[Collection entries]
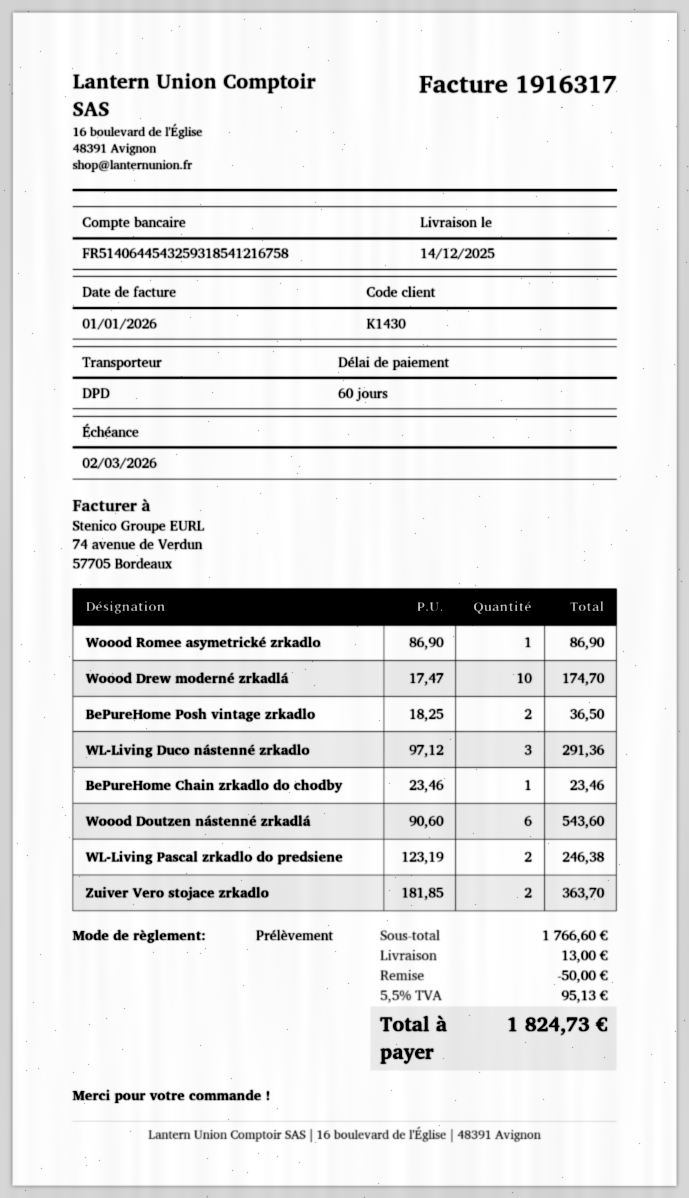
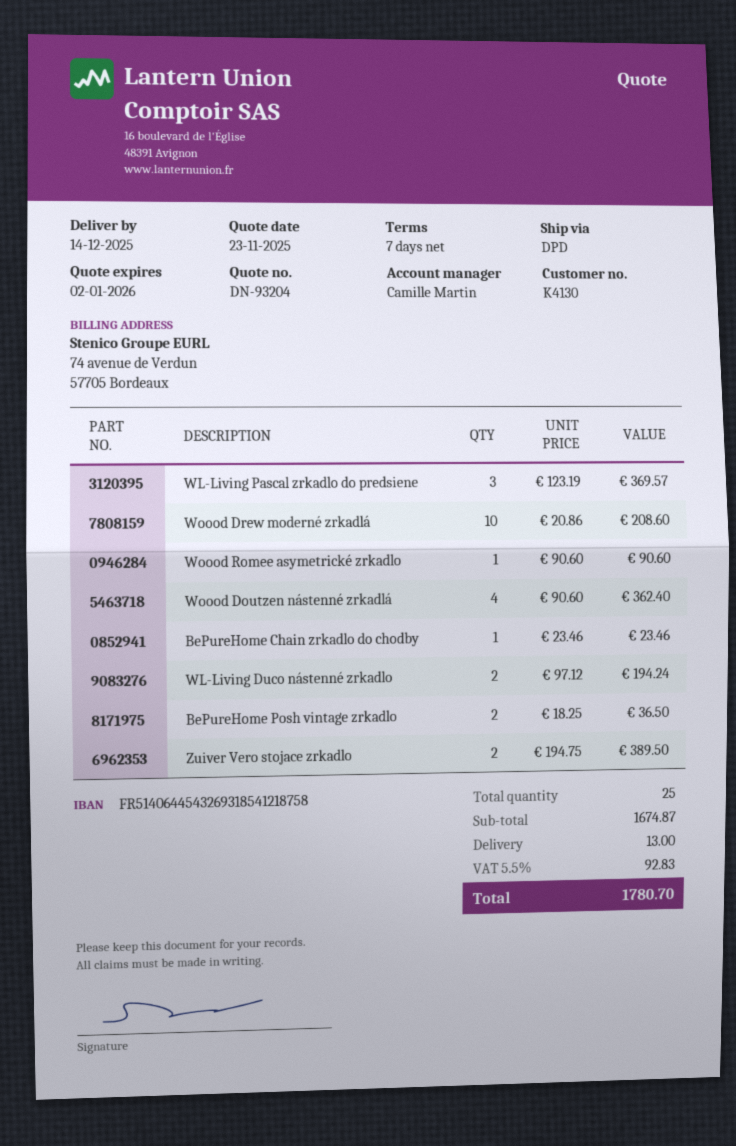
payment terms: 60 days -> 7 days
customer number: K1430 -> K4130
bank account: FR5140644543259318541216758 -> FR5140644543269318541218758
Woood Romee asymetrické zrkadlo: 1 x 86.90 = 86.90 -> 1 x 90.60 = 90.60
Woood Drew moderné zrkadlá: 10 x 17.47 = 174.70 -> 10 x 20.86 = 208.60
WL-Living Duco nástenné zrkadlo: 3 x 97.12 = 291.36 -> 2 x 97.12 = 194.24
Woood Doutzen nástenné zrkadlá: 6 x 90.60 = 543.60 -> 4 x 90.60 = 362.40
WL-Living Pascal zrkadlo do predsiene: 2 x 123.19 = 246.38 -> 3 x 123.19 = 369.57
Zuiver Vero stojace zrkadlo: 2 x 181.85 = 363.70 -> 2 x 194.75 = 389.50
subtotal: 1766.60 -> 1674.87
discount: 50.00 -> none
tax: 5.5% = 95.13 -> 5.5% = 92.83
total: 1824.73 -> 1780.70

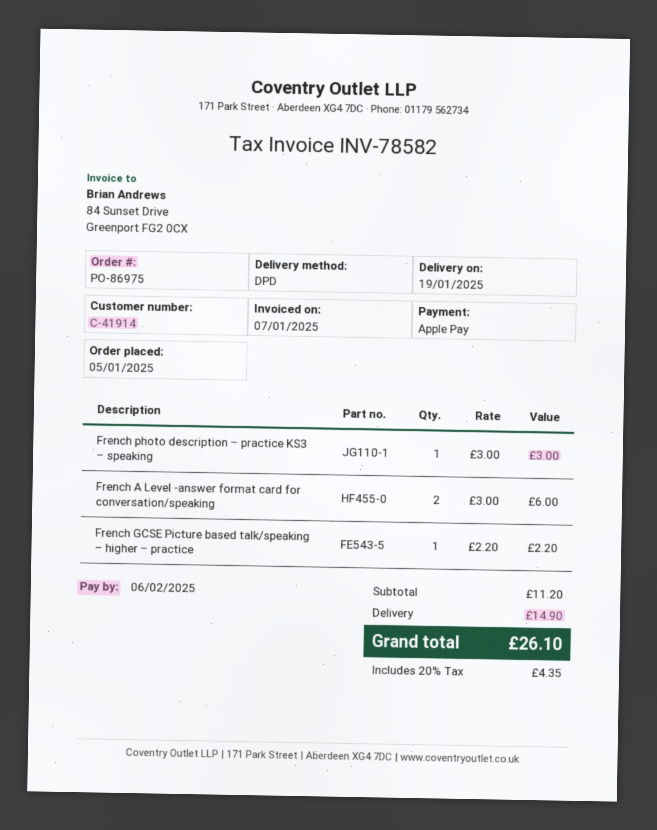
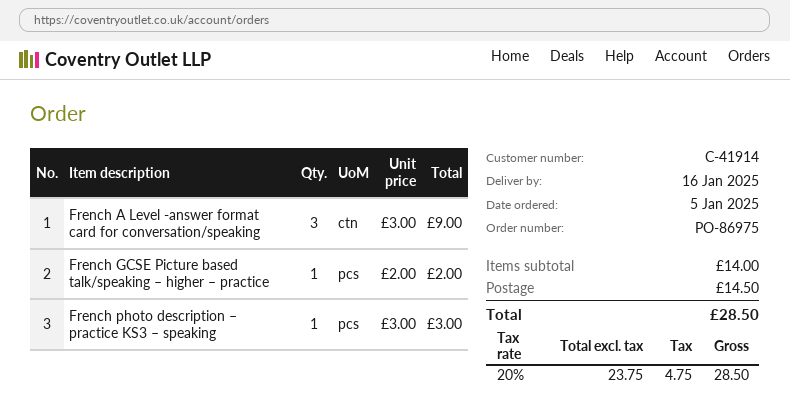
delivery date: 2025-01-19 -> 2025-01-16
French A Level -answer format card for conversation/speaking: 2 x 3.00 = 6.00 -> 3 x 3.00 = 9.00
French GCSE Picture based talk/speaking – higher – practice: 1 x 2.20 = 2.20 -> 1 x 2.00 = 2.00
subtotal: 11.20 -> 14.00
shipping: 14.90 -> 14.50
tax: 20% = 4.35 -> 20% = 4.75
total: 26.10 -> 28.50

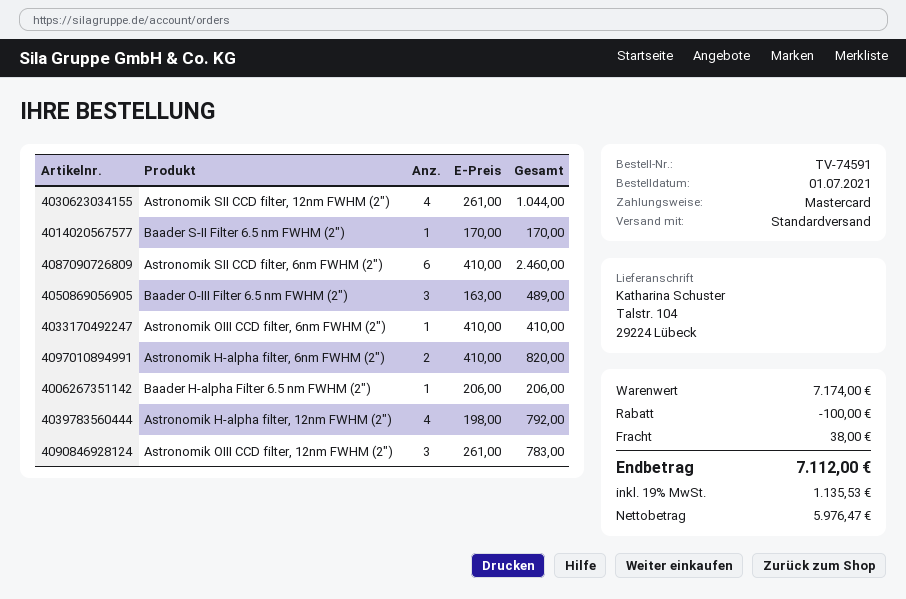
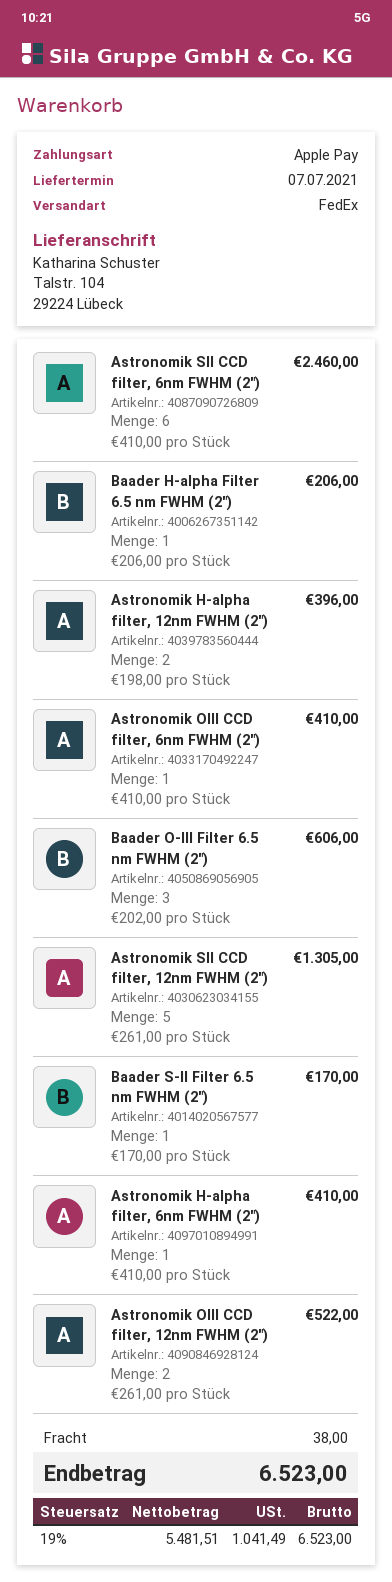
payment method: Mastercard -> Apple Pay
shipping method: standard -> FedEx
Astronomik SII CCD filter, 12nm FWHM (2"): 4 x 261.00 = 1044.00 -> 5 x 261.00 = 1305.00
Baader O-III Filter 6.5 nm FWHM (2"): 3 x 163.00 = 489.00 -> 3 x 202.00 = 606.00
Astronomik H-alpha filter, 6nm FWHM (2"): 2 x 410.00 = 820.00 -> 1 x 410.00 = 410.00
Astronomik H-alpha filter, 12nm FWHM (2"): 4 x 198.00 = 792.00 -> 2 x 198.00 = 396.00
Astronomik OIII CCD filter, 12nm FWHM (2"): 3 x 261.00 = 783.00 -> 2 x 261.00 = 522.00
discount: 100.00 -> none
net: 5976.47 -> 5481.51
tax: 19% = 1135.53 -> 19% = 1041.49
total: 7112.00 -> 6523.00

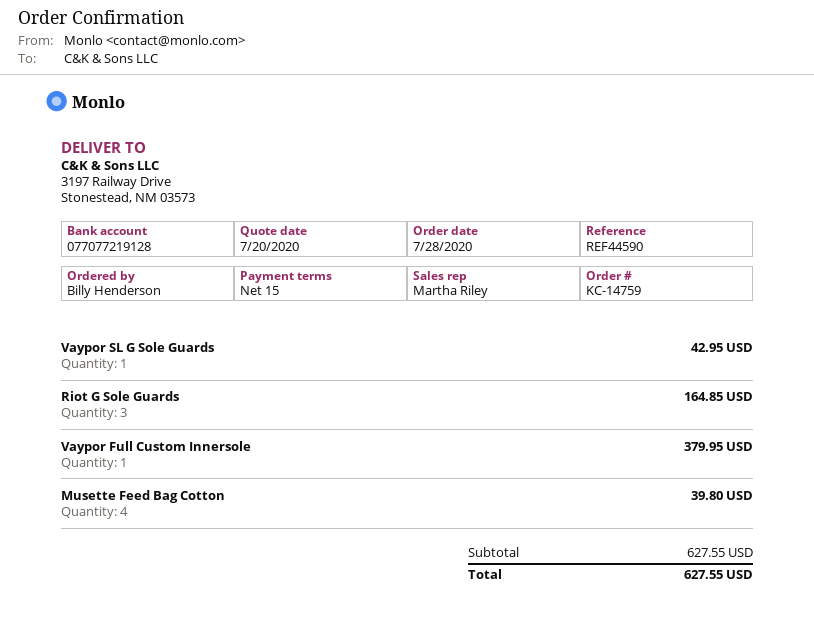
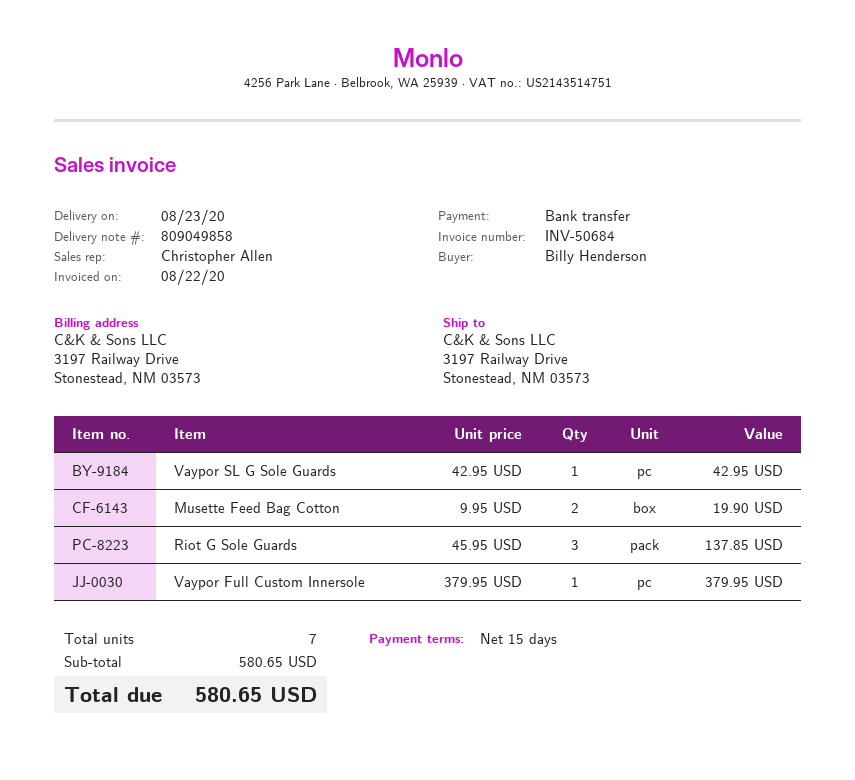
sales rep: Martha Riley -> Christopher Allen
Riot G Sole Guards: 3 for 164.85 -> 3 for 137.85
Musette Feed Bag Cotton: 4 for 39.80 -> 2 for 19.90
subtotal: 627.55 -> 580.65
total: 627.55 -> 580.65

» Required work
Verbatim repetition of the entries is required, excluding any pictures.

» Output of the task
payment terms: 60 days -> 7 days
customer number: K1430 -> K4130
bank account: FR5140644543259318541216758 -> FR5140644543269318541218758
Woood Romee asymetrické zrkadlo: 1 x 86.90 = 86.90 -> 1 x 90.60 = 90.60
Woood Drew moderné zrkadlá: 10 x 17.47 = 174.70 -> 10 x 20.86 = 208.60
WL-Living Duco nástenné zrkadlo: 3 x 97.12 = 291.36 -> 2 x 97.12 = 194.24
Woood Doutzen nástenné zrkadlá: 6 x 90.60 = 543.60 -> 4 x 90.60 = 362.40
WL-Living Pascal zrkadlo do predsiene: 2 x 123.19 = 246.38 -> 3 x 123.19 = 369.57
Zuiver Vero stojace zrkadlo: 2 x 181.85 = 363.70 -> 2 x 194.75 = 389.50
subtotal: 1766.60 -> 1674.87
discount: 50.00 -> none
tax: 5.5% = 95.13 -> 5.5% = 92.83
total: 1824.73 -> 1780.70

delivery date: 2025-01-19 -> 2025-01-16
French A Level -answer format card for conversation/speaking: 2 x 3.00 = 6.00 -> 3 x 3.00 = 9.00
French GCSE Picture based talk/speaking – higher – practice: 1 x 2.20 = 2.20 -> 1 x 2.00 = 2.00
subtotal: 11.20 -> 14.00
shipping: 14.90 -> 14.50
tax: 20% = 4.35 -> 20% = 4.75
total: 26.10 -> 28.50

payment method: Mastercard -> Apple Pay
shipping method: standard -> FedEx
Astronomik SII CCD filter, 12nm FWHM (2"): 4 x 261.00 = 1044.00 -> 5 x 261.00 = 1305.00
Baader O-III Filter 6.5 nm FWHM (2"): 3 x 163.00 = 489.00 -> 3 x 202.00 = 606.00
Astronomik H-alpha filter, 6nm FWHM (2"): 2 x 410.00 = 820.00 -> 1 x 410.00 = 410.00
Astronomik H-alpha filter, 12nm FWHM (2"): 4 x 198.00 = 792.00 -> 2 x 198.00 = 396.00
Astronomik OIII CCD filter, 12nm FWHM (2"): 3 x 261.00 = 783.00 -> 2 x 261.00 = 522.00
discount: 100.00 -> none
net: 5976.47 -> 5481.51
tax: 19% = 1135.53 -> 19% = 1041.49
total: 7112.00 -> 6523.00

sales rep: Martha Riley -> Christopher Allen
Riot G Sole Guards: 3 for 164.85 -> 3 for 137.85
Musette Feed Bag Cotton: 4 for 39.80 -> 2 for 19.90
subtotal: 627.55 -> 580.65
total: 627.55 -> 580.65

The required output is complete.